— WHAT THIS TASK INVOLVES —
Take the material below and reproduce, word for word, only the lines from the line with "html: <div>查看 Token" through the line with "html: <div> <span>".

— DATASET RECORDS —
#####

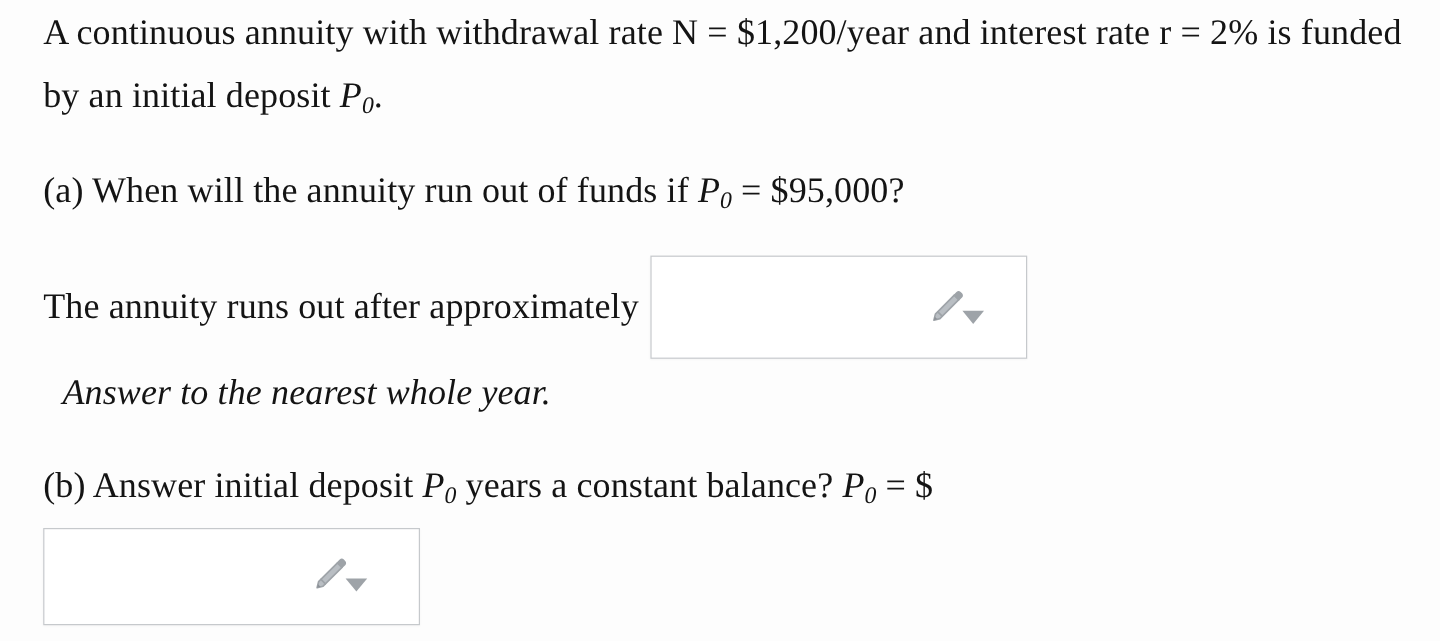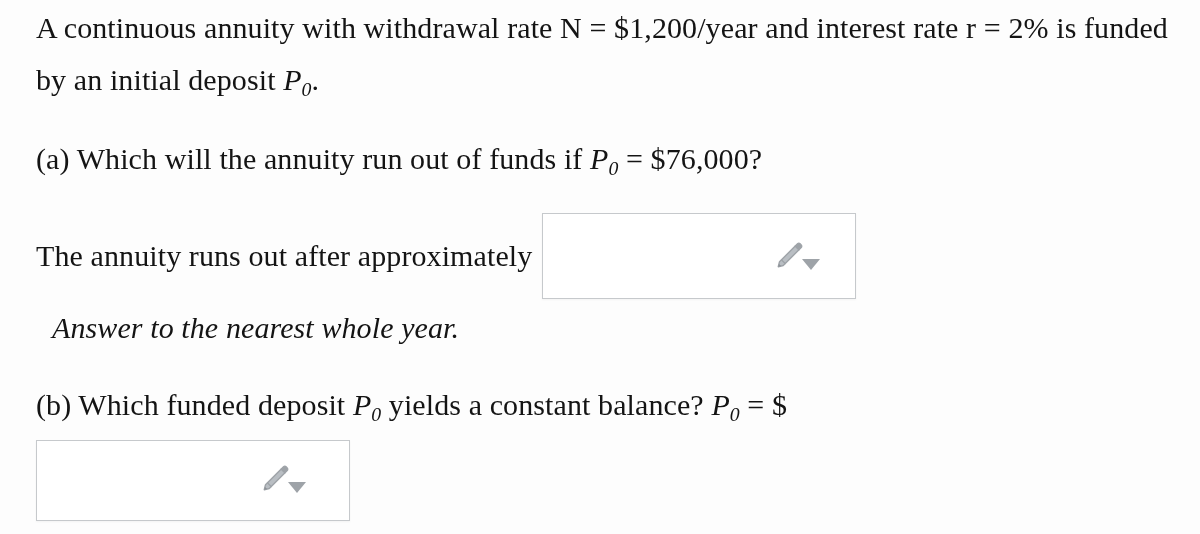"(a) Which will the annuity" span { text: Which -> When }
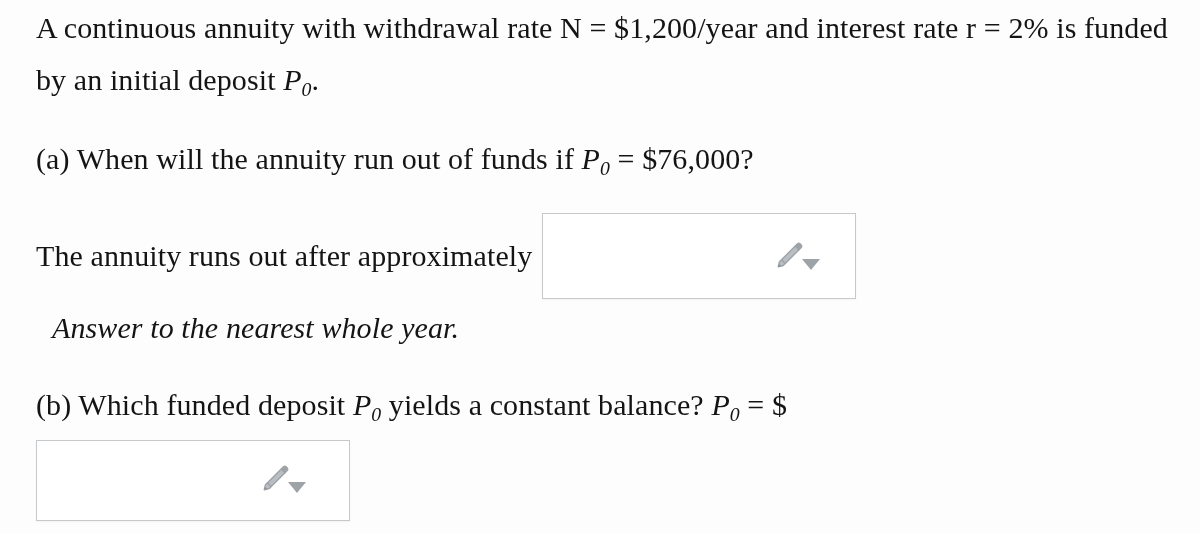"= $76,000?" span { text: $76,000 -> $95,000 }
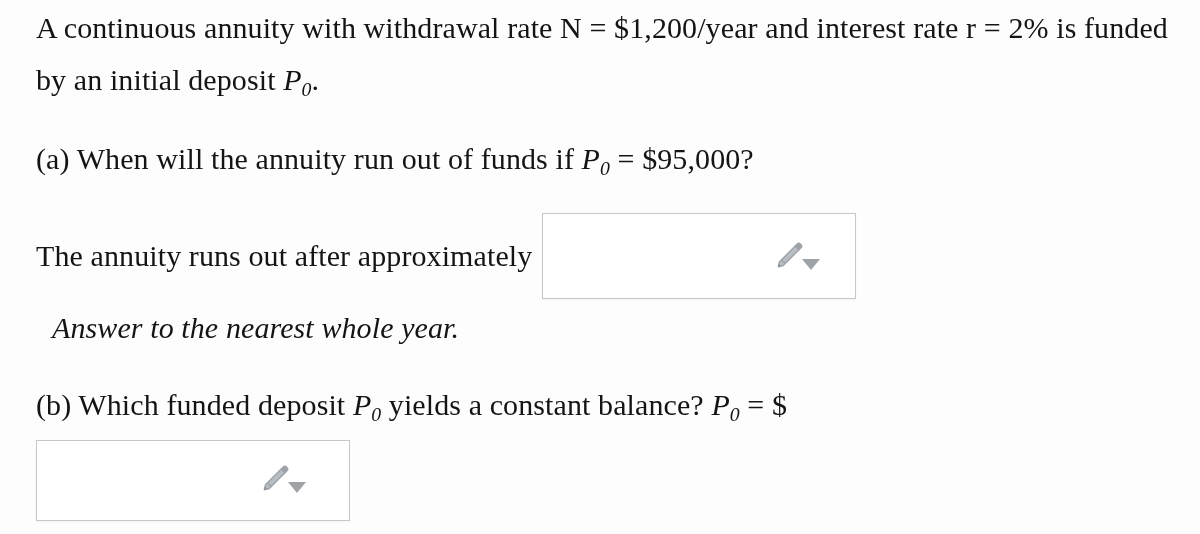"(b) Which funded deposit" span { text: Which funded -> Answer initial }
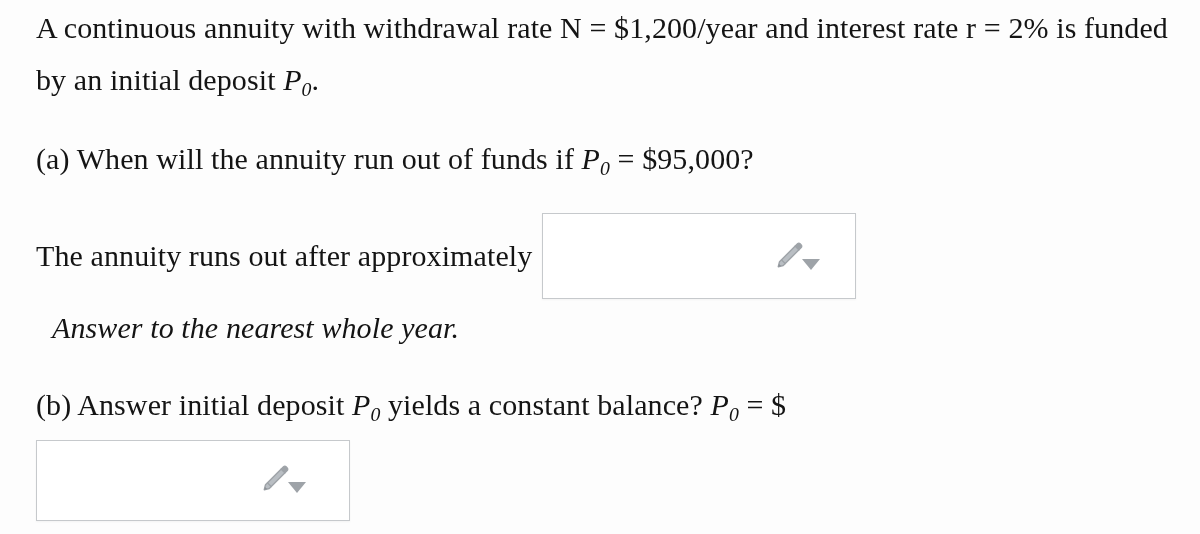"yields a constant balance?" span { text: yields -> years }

#####

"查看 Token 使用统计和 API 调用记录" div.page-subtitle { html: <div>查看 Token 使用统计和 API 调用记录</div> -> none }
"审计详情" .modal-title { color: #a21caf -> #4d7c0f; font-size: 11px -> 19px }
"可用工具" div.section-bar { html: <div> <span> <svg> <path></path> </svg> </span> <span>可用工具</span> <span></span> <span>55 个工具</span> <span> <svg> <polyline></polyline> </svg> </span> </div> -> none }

#####

— YOUR SOLUTION —
"查看 Token 使用统计和 API 调用记录" div.page-subtitle { html: <div>查看 Token 使用统计和 API 调用记录</div> -> none }
"审计详情" .modal-title { color: #a21caf -> #4d7c0f; font-size: 11px -> 19px }
"可用工具" div.section-bar { html: <div> <span> <svg> <path></path> </svg> </span> <span>可用工具</span> <span></span> <span>55 个工具</span> <span> <svg> <polyline></polyline> </svg> </span> </div> -> none }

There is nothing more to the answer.